The funniest scene in Stop or My Mom Will Shoot was when a heckler in the audience yelled after the mom shot the gun, “That would have knocked her on her a**!”
The one movie that always got MST3K'd at the screenings I attended was Batman & Robin. I saw it three times because I was in total denial that a Batman movie could be that bad, and each time I got to hear some golden zingers from other audience members. The one that I remember most came from a teen boy shouting at the screen, "I do too!" after Schwarzenegger's Mr. Freeze said, "I hate it when people talk during the movie."
"Shining Through" is a strangely fascinating movie: the cinematography (by Jan De Bont), costumes and production design are impeccable and it has a great supporting cast (LIam Neeson and Sir John Gielgud) but Melanie Griffith was badly miscast.
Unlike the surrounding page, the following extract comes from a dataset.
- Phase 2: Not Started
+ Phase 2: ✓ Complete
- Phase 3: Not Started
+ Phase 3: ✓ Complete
Just as she was in "The Bonfire of the Vanities" and Sidney Lumet's "A Stranger Among Us." The movie was originally meant for Christmas (and Oscar consideration, lol) in 1991, but when Fox saw the finished product they bumped it to the spring of 1992. Griffith could be very good in comedies, but after her "Working Girl" Oscar nomination she chose "prestige" projects which failed miserably. By the time she changed course and went back to light comedy, her star had dimmed so badly that she was getting terrible scripts like "Milk Money," the subject of one of Ebert's funniest reviews.
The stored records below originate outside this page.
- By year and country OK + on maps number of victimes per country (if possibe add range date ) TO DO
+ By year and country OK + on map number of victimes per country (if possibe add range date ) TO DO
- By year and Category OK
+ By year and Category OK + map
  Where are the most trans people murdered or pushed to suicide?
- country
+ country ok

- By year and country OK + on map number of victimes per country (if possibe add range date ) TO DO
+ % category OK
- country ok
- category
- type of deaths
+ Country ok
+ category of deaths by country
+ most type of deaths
I like what Ebert said about having bad movies as a measuring stick. I mean every time someone says a certain movie is like the worst thing ever - even if it's a movie I don't like - I just think: Maybe it's the worst thing ever if you've only seen 3 movies! Like have you seen An Alan Smithee Film? Or Santa Claus Conquers the Martians?
That strudel line reading is just about the worst I've ever heard. I can't believe someone filmed that and kept it in a movie that was published and released to the public. Kids in high school plays do a lot better than that.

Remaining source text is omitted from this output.